* Task:
Copy out the entries below exactly as they stand, but only from the line containing "background: #7dd3fc ->" through the line containing "width: 118px ->".

* Supplied entries:
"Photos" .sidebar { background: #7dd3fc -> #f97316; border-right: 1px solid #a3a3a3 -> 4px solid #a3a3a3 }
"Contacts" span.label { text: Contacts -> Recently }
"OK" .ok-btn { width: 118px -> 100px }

---

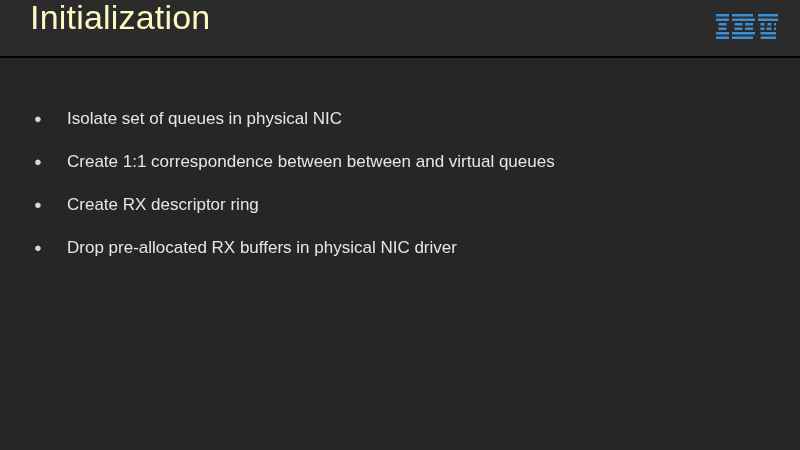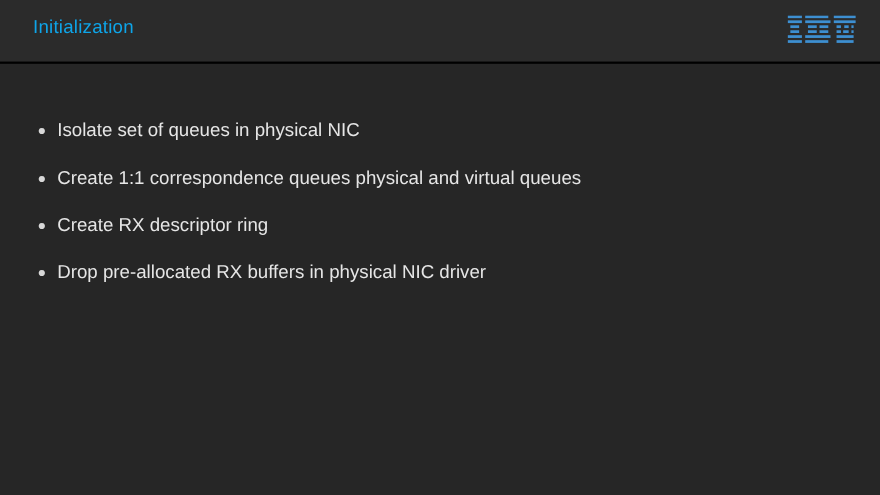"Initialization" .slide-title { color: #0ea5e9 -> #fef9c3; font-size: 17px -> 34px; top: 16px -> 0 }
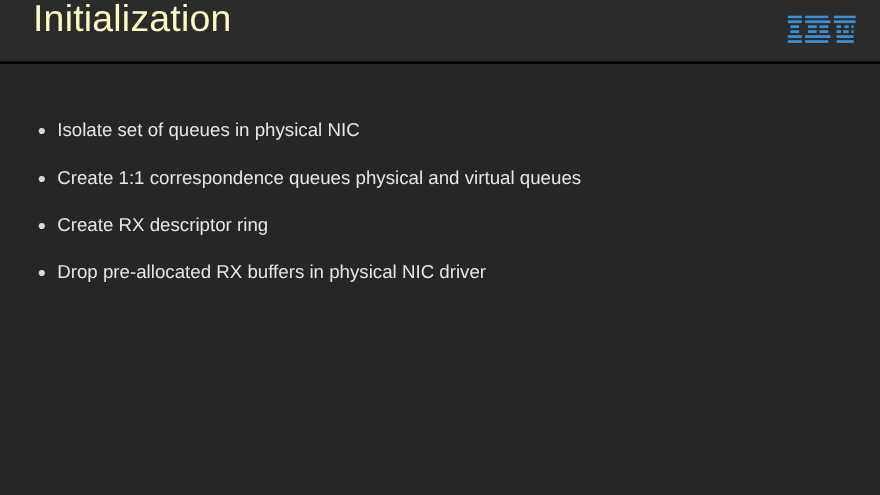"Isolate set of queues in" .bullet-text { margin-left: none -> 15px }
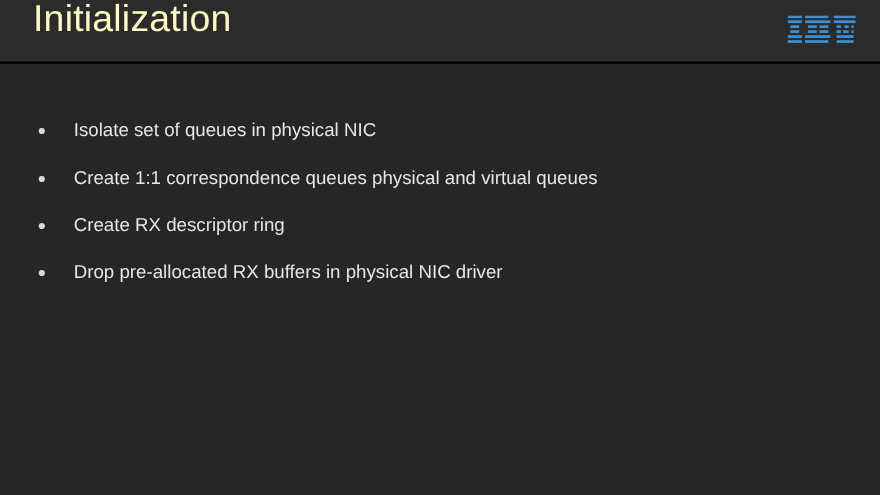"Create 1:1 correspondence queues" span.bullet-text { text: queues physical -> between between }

* Answer to this exercise:
"Photos" .sidebar { background: #7dd3fc -> #f97316; border-right: 1px solid #a3a3a3 -> 4px solid #a3a3a3 }
"Contacts" span.label { text: Contacts -> Recently }
"OK" .ok-btn { width: 118px -> 100px }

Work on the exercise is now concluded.